Reportage : Jamais autant de « lobbyistes du fossile » n’ont été présents au sommet sur le climat, notre pays étant le leader européen


Hier soir, des délégations de près de 200 pays ont dû se rendre au marché de Noël, mais le 28e sommet de l’ONU sur le climat à Dubaï continue de jouer les prolongations. Une première proposition d’accord a été rejetée par une majorité, dont l’UE et les États-Unis.

De nombreux pays occidentaux souhaitent que les combustibles fossiles atteignent le « zéro net » avant 2050. C’est difficile pour les États pétroliers, en tête avec l’Arabie Saoudite.

« Ce texte pose le bon diagnostic, à savoir qu’il existe un écart énorme entre ce qui se passe et ce qui est nécessaire. Pour ensuite décider de presque rien», explique le climatologue Jean-Pascal van Ypersele (UCL Louvain) de Dubaï. Les chances que le texte final contienne des engagements fermes semblent faibles aux yeux des experts.

Le président Sultan Al-Jaber est accusé de trop écouter les États pétroliers amis. Une lettre a fuité dans laquelle le cartel pétrolier OPEP appelle ses membres, dont Dubaï, à bloquer tout texte contenant des énergies fossiles.

Manifestation climatique en marge de la COP28 à Dubaï.ImageGetty Images

Le lobby pétrolier est également plus présent que jamais à un niveau inférieur. Les ONG rapportent qu’il y a près de quatre fois plus de lobbyistes fossiles présents que la dernière fois. Cela concerne 2.456 personnes qui voyagent avec les délégations gouvernementales, indique Kick Big Polluters Out.

Pour l’Europe, ils sont 132, dont le PDG de TotalEnergies et des membres d’ExxonMobil. La délégation belge, avec celle française, compte le plus grand nombre de lobbyistes, soit 26. Parmi eux, le gestionnaire du gaz Fluxys, le dragueur Jan De Nul, le sidérurgiste Cockerill et le port d’Anvers.

« Nous craignons que cette présence massive n’influence la prise de décision », déclare Pascoe Sabido de l’ONG Corporate Europe Observatory. Même si cela doit être nuancé, estime un membre de la délégation belge. « A part Fluxys, ce ne sont pas tous des acteurs purement fossiles et plusieurs travaillent sur l’hydrogène vert ou les éoliennes », précise-t-on. « Ils ne participent pas aux négociations et assistent principalement à des événements parallèles sur la nouvelle technologie. » Par exemple, Fluxys était présent dans le domaine de l’hydrogène.

C’est double, estime le professeur d’économie de l’environnement Johan Albrecht (UGent & Itinera). « L’objectif des lobbyistes fossiles est d’exercer une influence indirecte. Semer le doute parmi ceux qui ne sont qu’indirectement impliqués dans la politique peut aussi s’avérer utile à long terme. Dans le même temps, il est bon que des entreprises qui sont également ou partiellement impliquées dans la transition verte s’informent des dernières tendances lors d’un tel événement. Nous pouvons nous attendre à ce que les membres de la délégation d’experts soient capables de faire la distinction entre information et manipulation.

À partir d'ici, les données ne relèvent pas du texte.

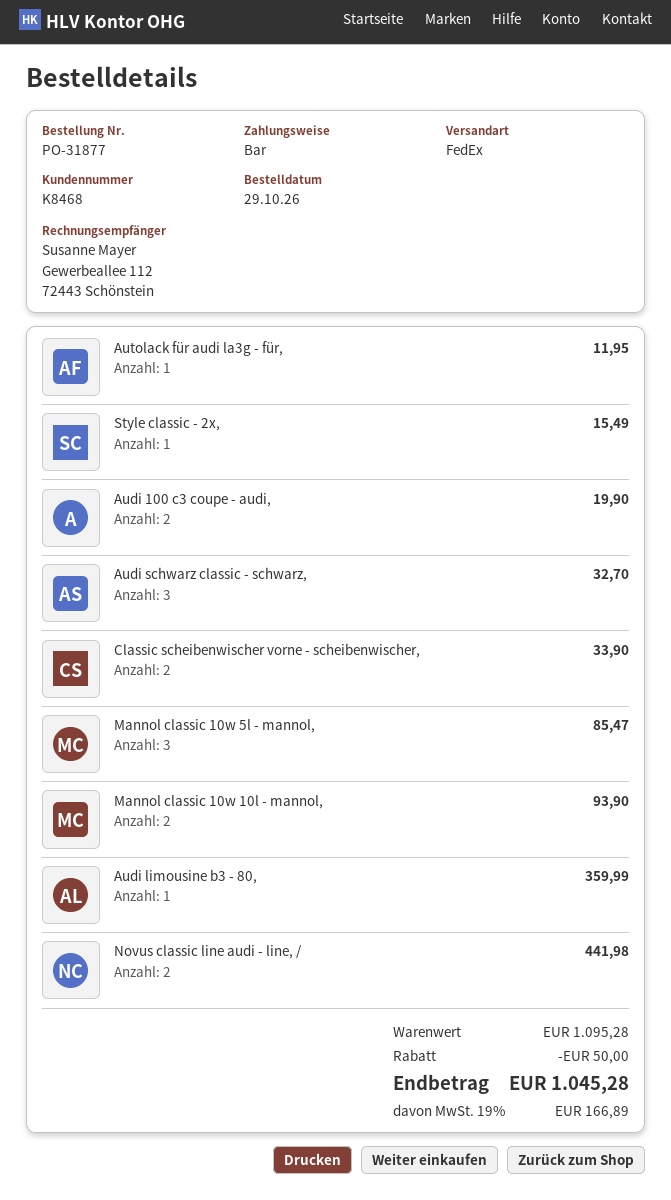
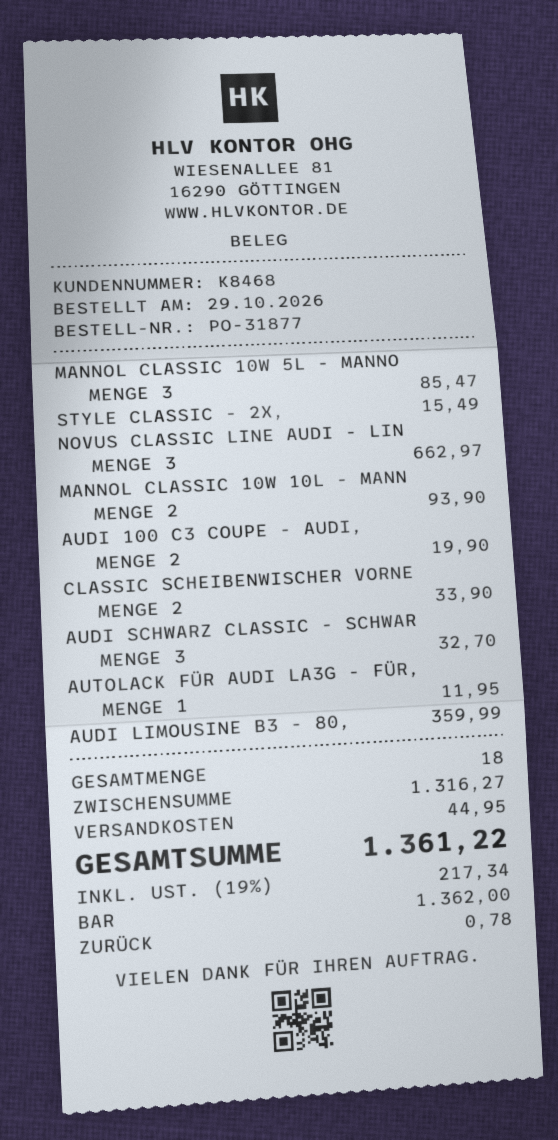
Novus classic line audi - line, /: 2 for 441.98 -> 3 for 662.97
subtotal: 1095.28 -> 1316.27
discount: 50.00 -> none
shipping: none -> 44.95
tax: 19% = 166.89 -> 19% = 217.34
total: 1045.28 -> 1361.22

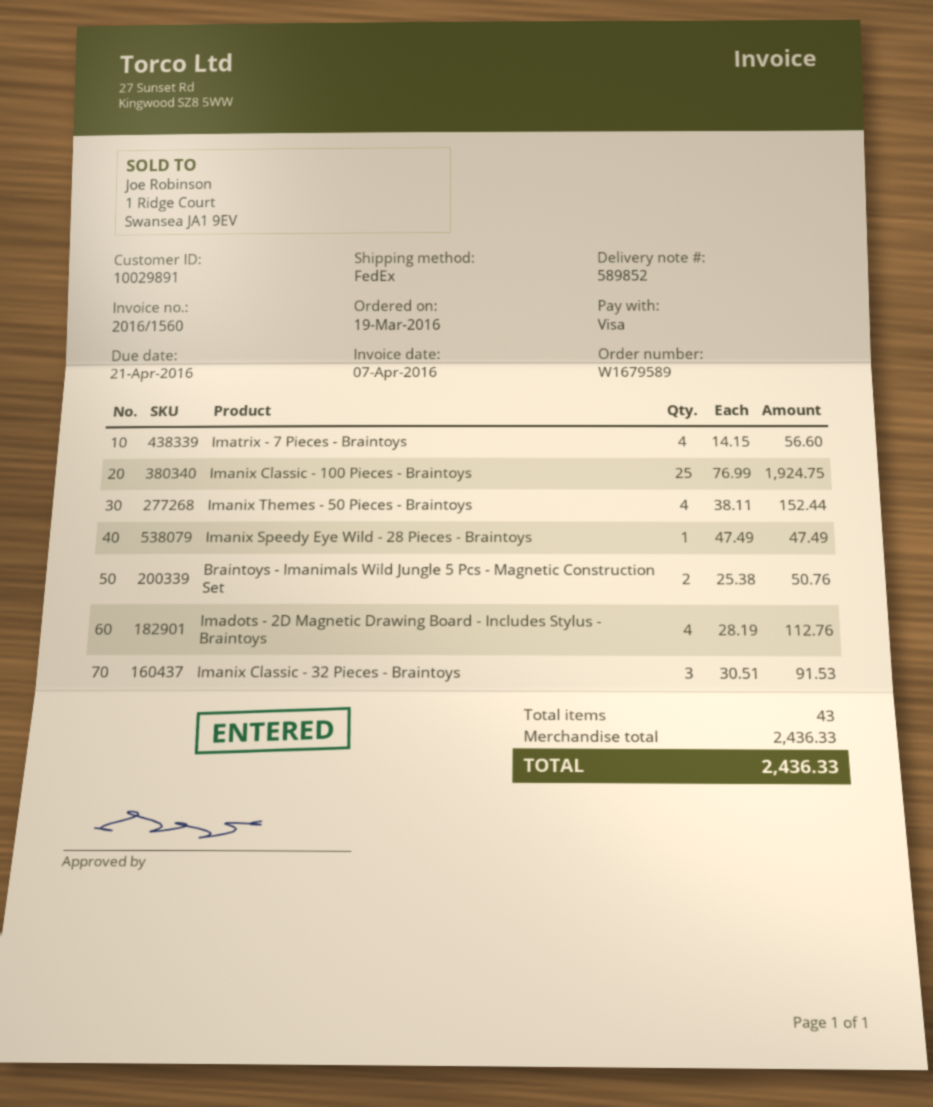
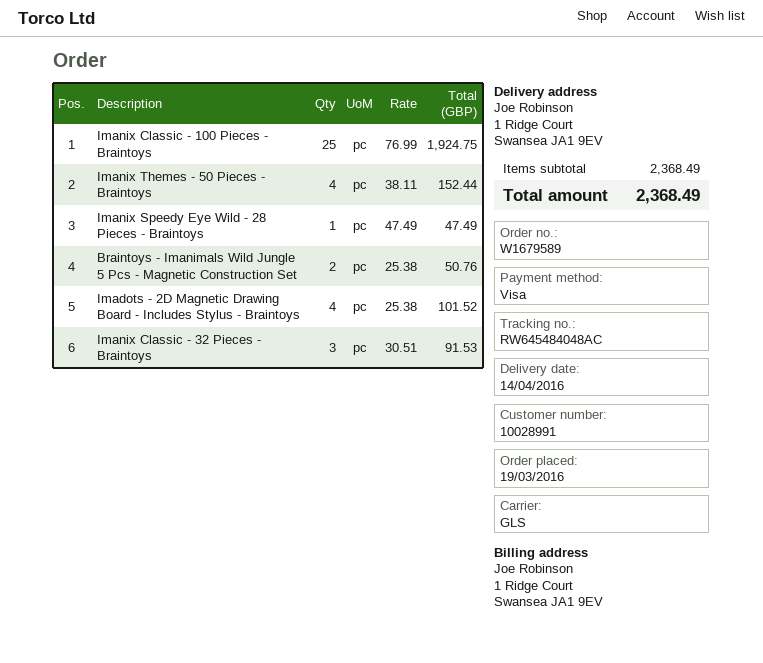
customer number: 10029891 -> 10028991
shipping method: FedEx -> GLS
Imatrix - 7 Pieces - Braintoys: 4 x 14.15 = 56.60 -> none
Imadots - 2D Magnetic Drawing Board - Includes Stylus - Braintoys: 4 x 28.19 = 112.76 -> 4 x 25.38 = 101.52
subtotal: 2436.33 -> 2368.49
total: 2436.33 -> 2368.49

Manifestation climatique en marge de la COP28 à Dubaï.  ImageAFP

Manifestation climatique en marge de la COP28 à Dubaï.ImageAFP

La ministre du Climat Zakia Khattabi (Ecolo) promet d’examiner si les « membres supplémentaires » devraient tous faire partie de la délégation officielle.

Entre-temps, il est devenu clair hier soir que l’accord final pourrait prendre des heures. L’ambition d’éliminer progressivement les combustibles fossiles d’ici 2050 est « en fait insensée », selon Albrecht. Parce que depuis trente ans, 80 % de nos besoins énergétiques mondiaux proviennent d’énergies fossiles. « Et cela ne diminue pas malgré trente ans de politique climatique internationale. En tant que continent riche, l’Europe peut poursuivre dans cette voie, mais les pays en développement ne savent pas vraiment comment ils peuvent se développer sans combustibles fossiles.»